Wednesday, May 04, 2005

Blair v Tillman

I am a football fan. Pretty much every day I check out my favorite team’s site, NFL.com, and a few other sources about football. I think it really is too bad that the military withheld information about Pat Tillman’s death. However, I think that it is an even bigger problem that on the front page of CNN.com the first thing you see is Pat Tillman in uniform, but that you have to scroll down in order to see anything about the elections in Britain.

These are significant elections for the world folks. The UK is a member country of G8, they are Permanent members of the United Nation’s Security council. Hell, they are progenitors of the framers of the U.S. Constitution. This elections is globally significance, and even more so to the United States. While Pat Tillman’s death is unfortunate, and the new information surrounding it doesn’t look favorably upon the US military, it is not as newsworthy as the elections in the UK.

Here is part of the problem. The news in the news isn’t news anymore, its advertising, sprinkled with facts (and fictions) in order to sell market shares. New organizations are capitalist enterprises, and inasmuch are out to make a buck. News shouldn’t be what sells, it should be what is.

Tuesday, May 03, 2005

Gore and Current

Al Gore with a cable network? I wonder what McChesney and Nichols have to say about this? By checking out the Current website www.current.tv, you will find fashionable youthful parlance sprinkled throughout, include those incredibly annoying chatting phrases. The Nation suggest that this new channel will be an graduate student version of MTV, while I am not exactly sure what is meant by that, I hope that it is not the case. We don’t need another channel that is like MTV.

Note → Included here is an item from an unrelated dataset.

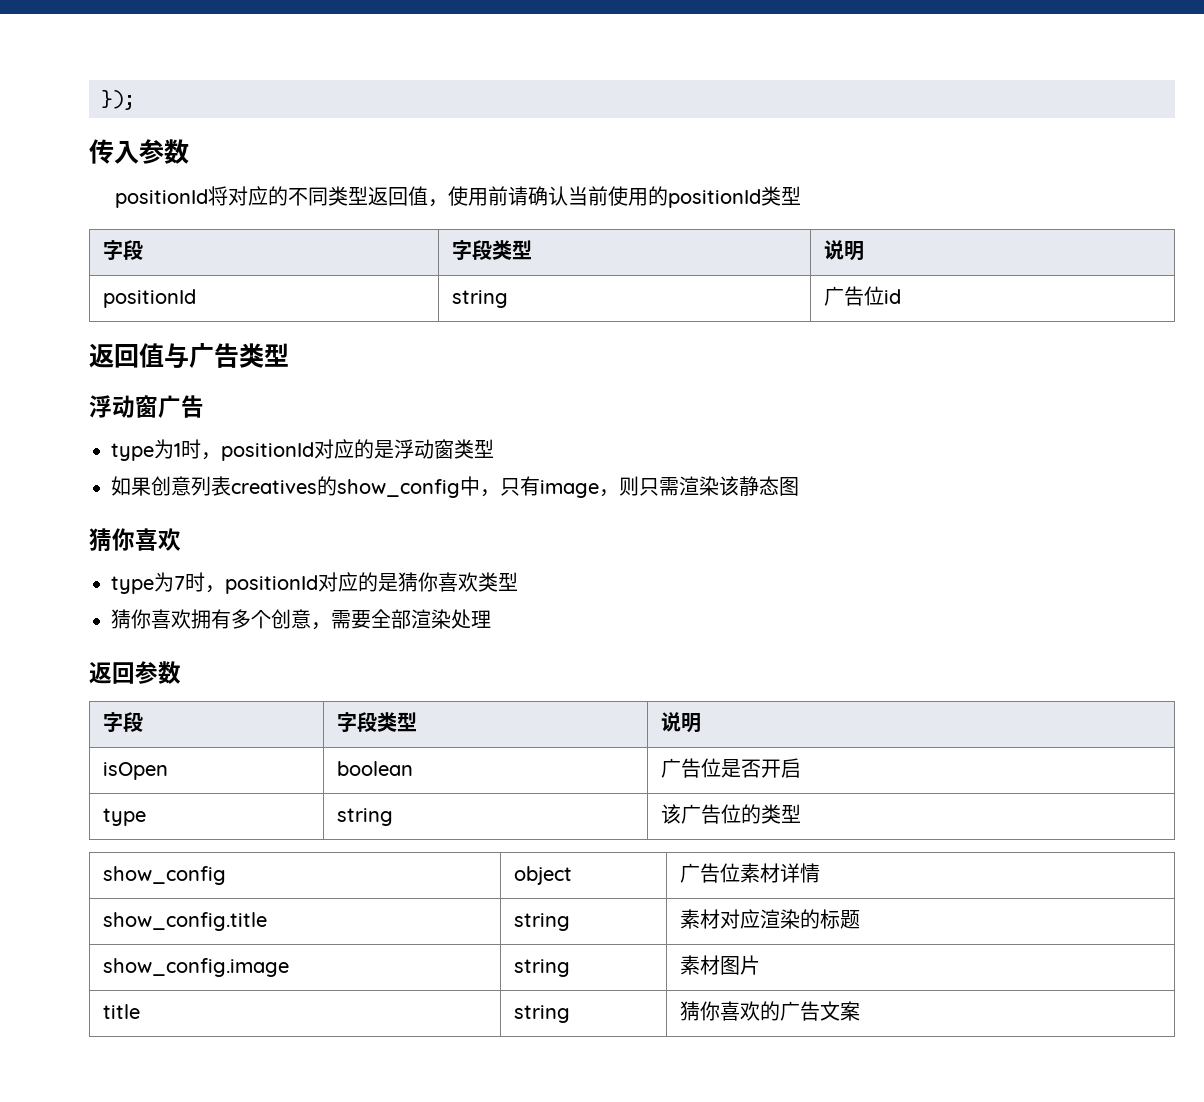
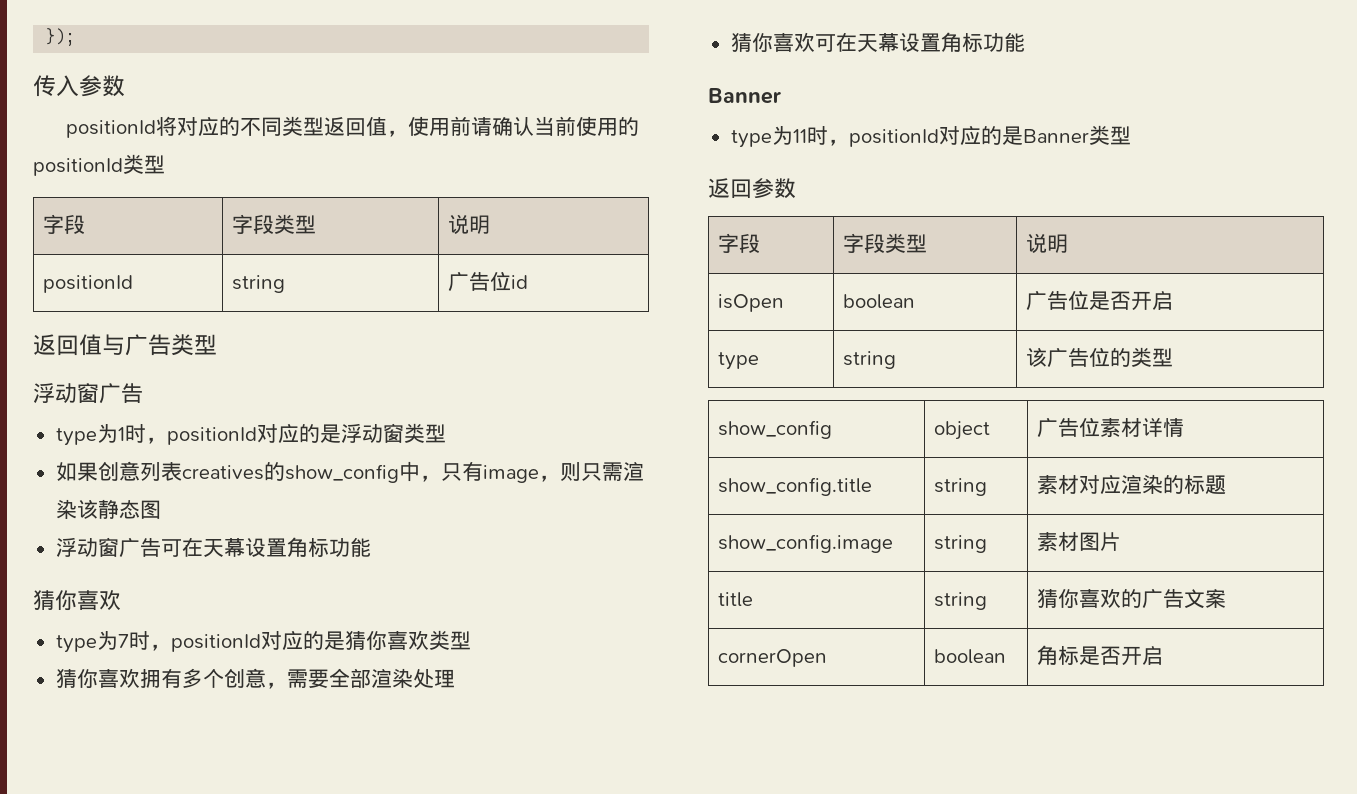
(799, 486) none -> [55,537,371,557] // 浮动窗广告可在天幕设置角标功能
(491, 619) none -> [730,32,1025,52] [708,88,781,104] [730,125,1131,148] // 猜你喜欢可在天幕设置角标功能 // Banner // type为11时，positionId对应的是Banner类型
(860, 1011) none -> [717,649,827,667] [933,649,1006,664] [1036,645,1163,666] // cornerOpen | boolean | 角标是否开启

While I am dubious about its departure from contemporary media, I am hopeful. Gore has said that this will not be the mouthpiece of the Democratic Party, and I sure hope that is the case. I would like to see something that is truly challenging of contemporary media, but Gore has given us no reason to believe this will happen.

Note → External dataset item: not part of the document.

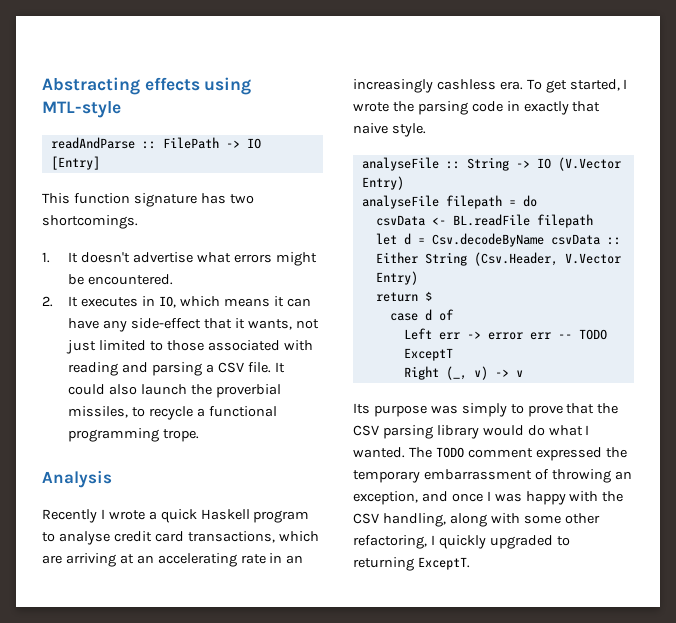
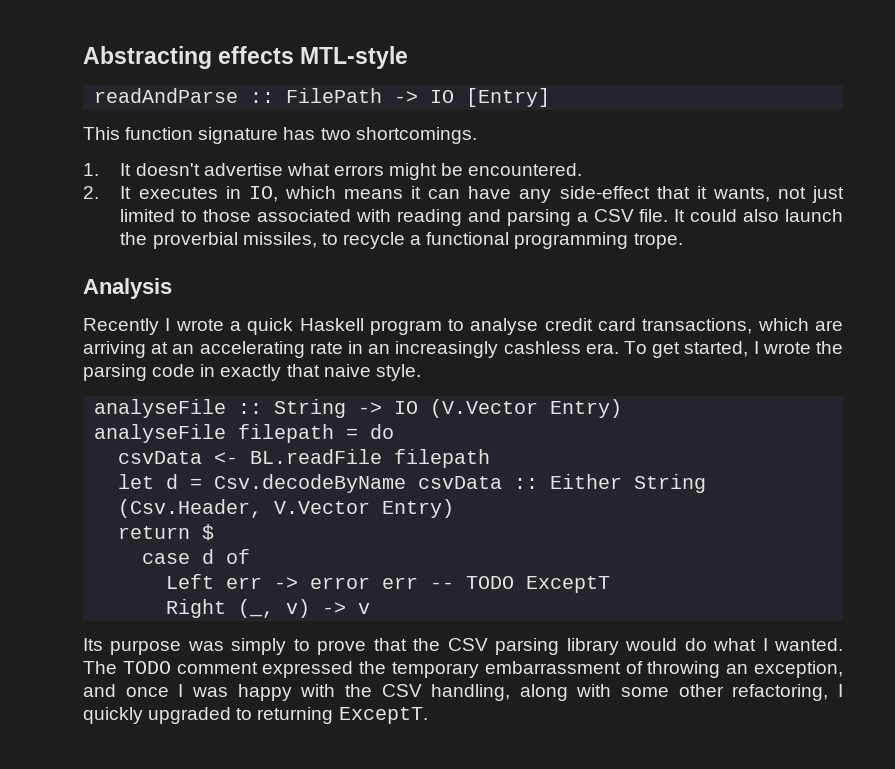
[204,77,252,95] using -> (295, 55) none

The ascertain is that the network needs to be modeled into a format that young people will like (which is code for already works), and that a departure from this method will prevent getting the message across. But Allah please, we don’t need anymore reality shows. Do people really like these, or do they just watch them because they are hyped so much? If I were a network I would hype them too, no actors to pay, no fancy sets to build. Its just money, money, and mo’ money.

I have digressed. Well… maybe not. Gore needs to have a network that is economically viable, or it will collapse. His wealthy buddies have tossed money into the coffers to get this bird of the ground, but their pockets certainly, like oil, are soon to dry up.